But the magnetic field in the relay's solenoid is in phase with the current in the "primary". Since the shorted turn is in that same field , won't the current in the shorted turn be in phase with the primary?
The magnetic layout is slightly more complicated than a "simple" transformer (with a single magnetic path linking 2 coils). The magnetic iron from the main coil is divided into 2 parts, one goes straight to the armature, the other has to pass through the short-circuited single-turn shading coil. Because of this, the shading coil has "leakage inductance" (formed by the magnetic flux path linking the shading coil, but not the main coil.) this inductance causes the current in the shading coil to lag the current in the main coil.
(If this lag didn't happen, the effect would be to just cancel a part of the flux linking the shading coil, causing a simple weakening or a "shading" of the flux, as described in your question.)
The shading current, being 180 degrees out of phase, retarded more by the leakage inductance, leads to the "imperfect cancellation". The flux in the shaded part of the core is weaker and delayed from the main flux. The cross-section of the shading coil has to "be right"; fat coil, too little resistance, lots of delay, but the delayed flux then would be weak. Thin coil, lots of delayed flux, but not much delay.
Think of an RC circuit excited by an AC source. If C and R are both large (so the time constant is much greater than the AC half-period) then nearly 90 deg delay, but almost no voltage on the cap. If C and R are small (time constant much less than AC half-period) then big voltage on C, almost in phase with applied voltage.

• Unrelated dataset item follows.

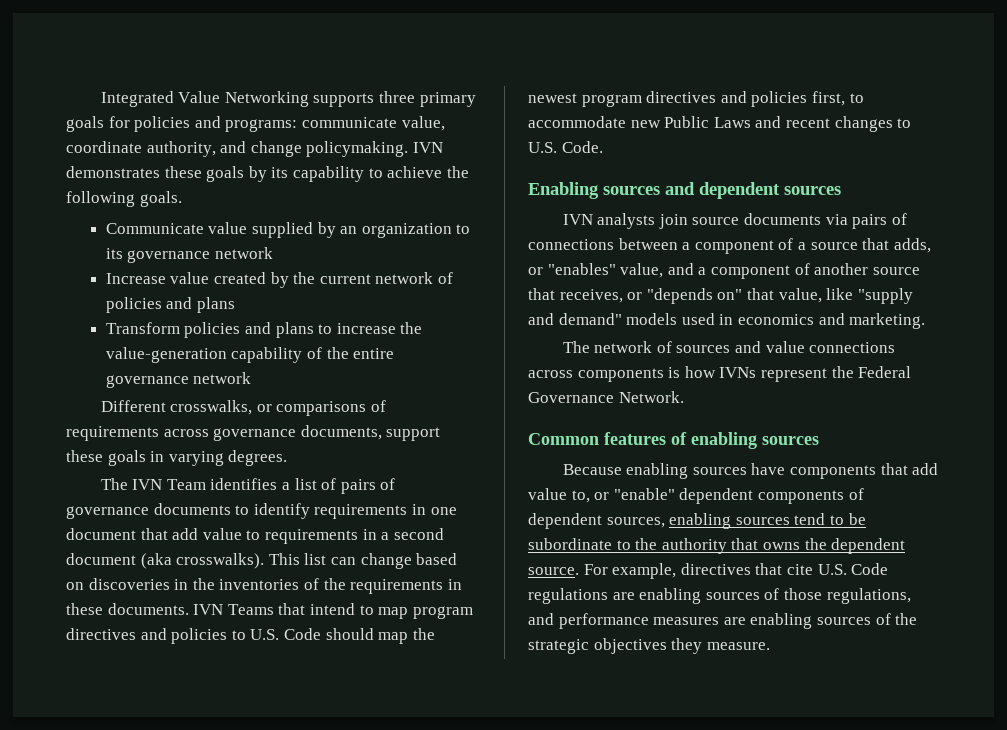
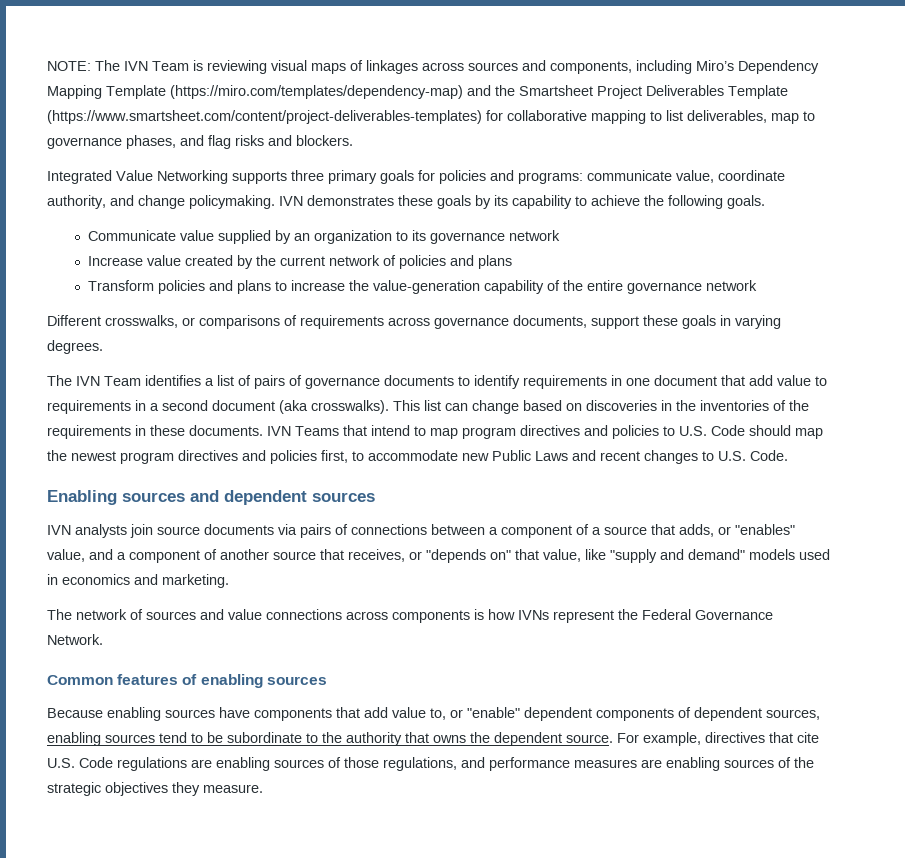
+ NOTE: The IVN Team is reviewing visual maps of linkages across sources and components, including Miro’s Dependency Mapping Template (https://miro.com/templates/dependency-map) and the Smartsheet Project Deliverables Template (https://www.smartsheet.com/content/project-deliverables-templates) for collaborative mapping to list deliverables, map to governance phases, and flag risks and blockers.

So in effect we have 2 separate relay coils and magnetic-path iron, each excited by AC of different phases, acting on a common armature, both trying to attract it with 120Hz "vibratory forces" (for a 60Hz relay). The armature "sees" the sum of these forces, which always add, never subtract (due to the square-law rule of magnetic attraction of iron to magnetic flux). The phase shift guarantees that when one is zero, the other is positive. So the holding force, while being still vibratory, never goes below some value. (In an ideal world, the phase shift would be 90 degrees, and the 2 fluxes would be equal in magnitude, giving a perfect vibration-free attraction). But such perfection is rarely achieved, and is not needed, since once the armature contacts the core face, only a small fraction of the pull-in current ("holding current") is needed to prevent the relay from releasing during the zero-crossings of the current in the main coil. This is why the cross-section of the shading coil can be a small fraction of that of the main coil.